Read: New 'colour' classification to ease norms for industries

“The new rules will bring uniformity in the period for which consent to operate is given to industries,” a senior official of the Central Pollution Control Board said. For the first time, the classification was based on “scientific parameters” decided by a committee of experts, he added.

Senior officials said the government is likely to adopt and notify the same rules with minimal changes as the CPCB came up with the system after consultation with the states.

The new system will also complement tamper-proof online submission of emission and affluent data and replace a festering inspector raj for environmental inspections that hobble small- and medium-scale industries.

“This will take care of 80% of emissions from industrial sector and will bring transparency in implementation of pollution control regulations,” the official said.

The NDA rode to power last year on a promise to kickstart the economy but experts have raised doubts recently about the sputtering pace of reforms amid an Opposition-sponsored logjam in Parliament that has compromised the Centre’s legislative agenda.

The government has managed to pull Asia’s third-largest economy out of its worst slump in 25 years but data from Tuesday showed the country’s GDP growth rate has slowed down to 7% this quarter over worrying symptoms of weak investment and poor consumer spending.

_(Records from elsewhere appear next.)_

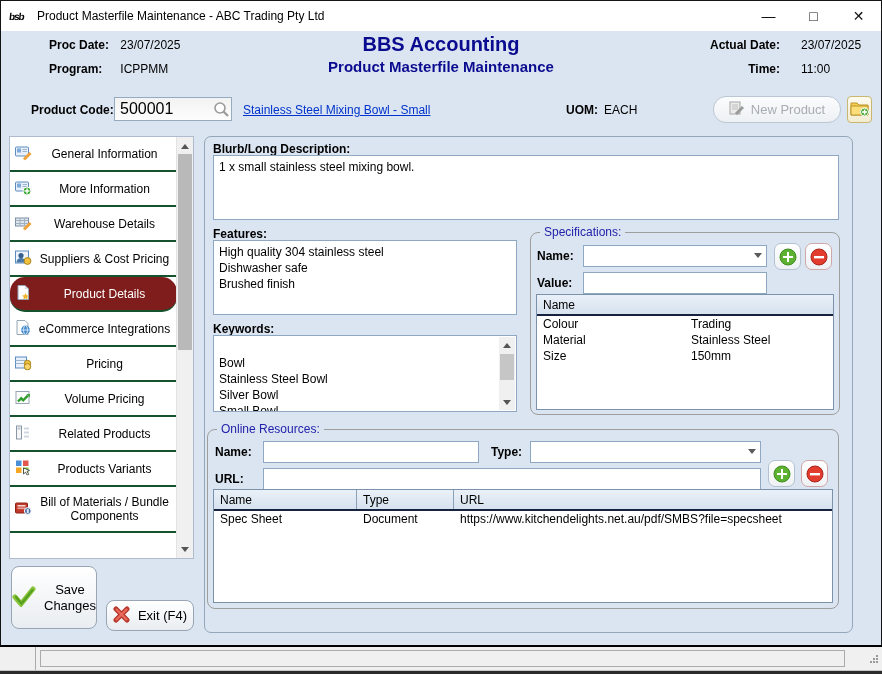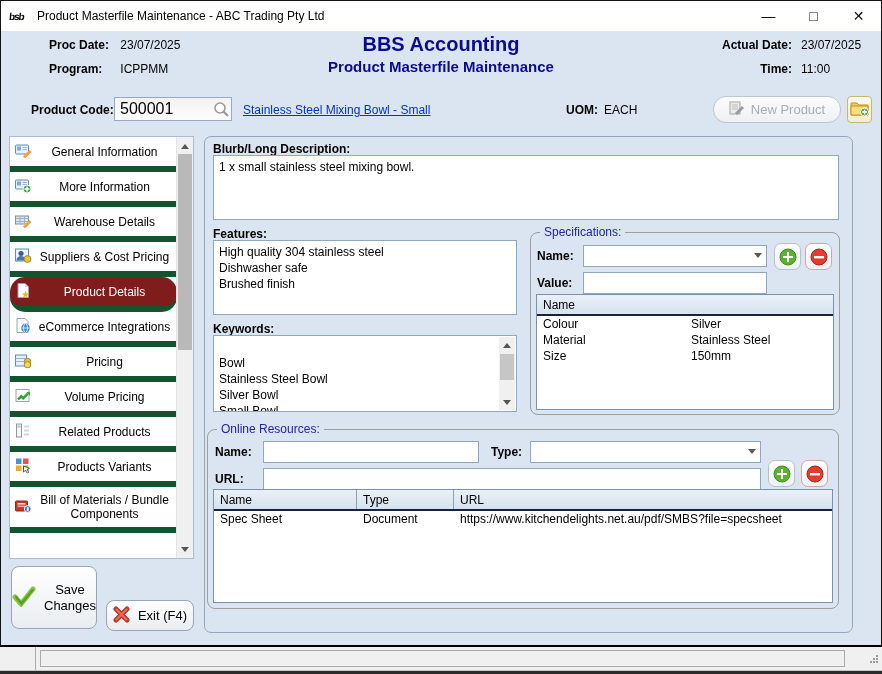--- a/index.html
+++ b/index.html
@@ -26,7 +26,7 @@
   .hdr-center .t1{font-size:20px;font-weight:bold;}
   .hdr-center .t2{font-size:15px;font-weight:bold;margin-top:2px;}
   .hdr-right{position:absolute;right:6px;top:37px;}
-  .hdr-right .row{margin-bottom:10px;display:flex;}
+  .hdr-right .row{margin-bottom:10px;display:flex;gap:12px;}
   .hdr-right .hdr-lbl{width:84px;text-align:right;}
   .hdr-right .hdr-val{width:74px;padding-left:9px;}
 

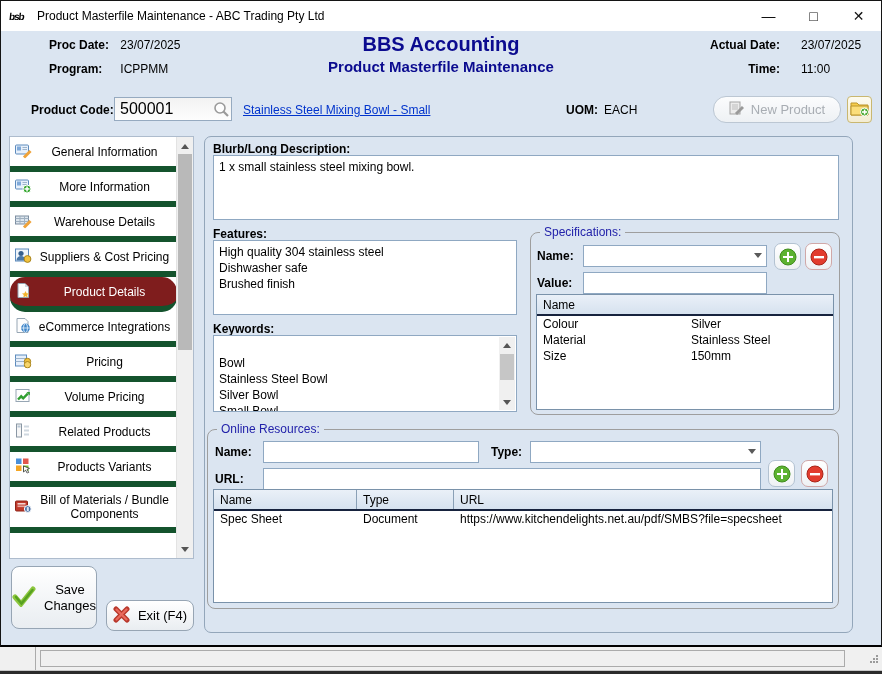--- a/index.html
+++ b/index.html
@@ -51,7 +51,7 @@
            border:1px solid #aebccd;box-sizing:border-box;overflow:hidden;}
   .side-items{position:absolute;left:0;top:0;width:167px;}
   .side-item{position:relative;display:flex;align-items:center;justify-content:center;
-             border-bottom:6px solid #14532d;text-align:center;padding:0 4px 0 26px;box-sizing:border-box;
+             border-bottom:2px solid #14532d;text-align:center;padding:0 4px 0 26px;box-sizing:border-box;
              height:35px;cursor:pointer;line-height:14px;}
   .side-item .sicon{position:absolute;left:5px;top:50%;transform:translateY(-50%);}
   .side-item.selected{background:#7f1d1d;color:#fff;border-radius:15px;}

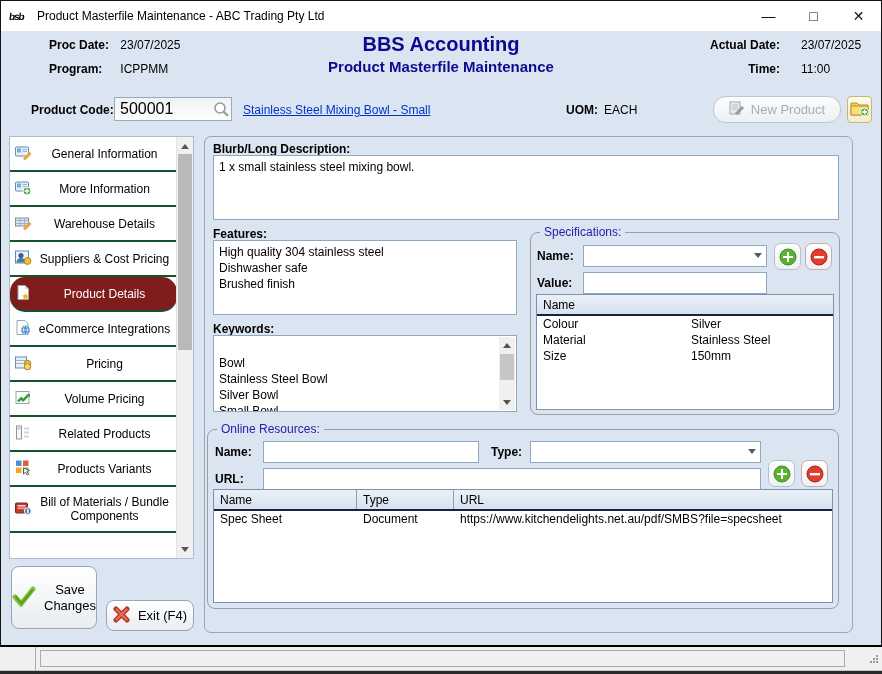--- a/index.html
+++ b/index.html
@@ -414,7 +414,7 @@
         </div>
         <div class="tbl-row">
           <div class="c w148">Colour</div>
-          <div class="c flex1">Silver</div>
+          <div class="c flex1">Trading</div>
         </div>
         <div class="tbl-row">
           <div class="c w148">Material</div>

The CPCB measured the possible impact of each industrial sector on air, water, ground and the amount of hazardous waste generated. Each category was measured on a pollution potential index, with one symbolising the least polluting and 100 the worst.

A group of 59 industries which scored between 60 and 100 points were classified “red”—down from 89 in the 2012 system.

Similarly, 93 industries with a score of 30-59 were listed as orange, up from 73. Green, with a score of 15-29, had 53 industries as compared to 86 earlier.

A new category, white, was introduced, applicable to industries with a score of less than 15 that would not have to seek the approval of state pollution control boards. This category has several small-scale industries, such as motor repair shops and hosiery units, which can run hassle-free. Moreover, the duration of the permissions was also increased. For a “red” industry, a green nod will now last for a minimum of five years – up from three years earlier. In orange, permissions will lapse after 10 years – up from 3-5 years – and for orange, approvals will last for a lifetime.

The new classification is aimed to improve the ease of doing business in India by removing a host of hurdles in obtaining environmental permissions – often a headache for small and medium businesses but some environmentalists worried it might lead to further contamination of water and air.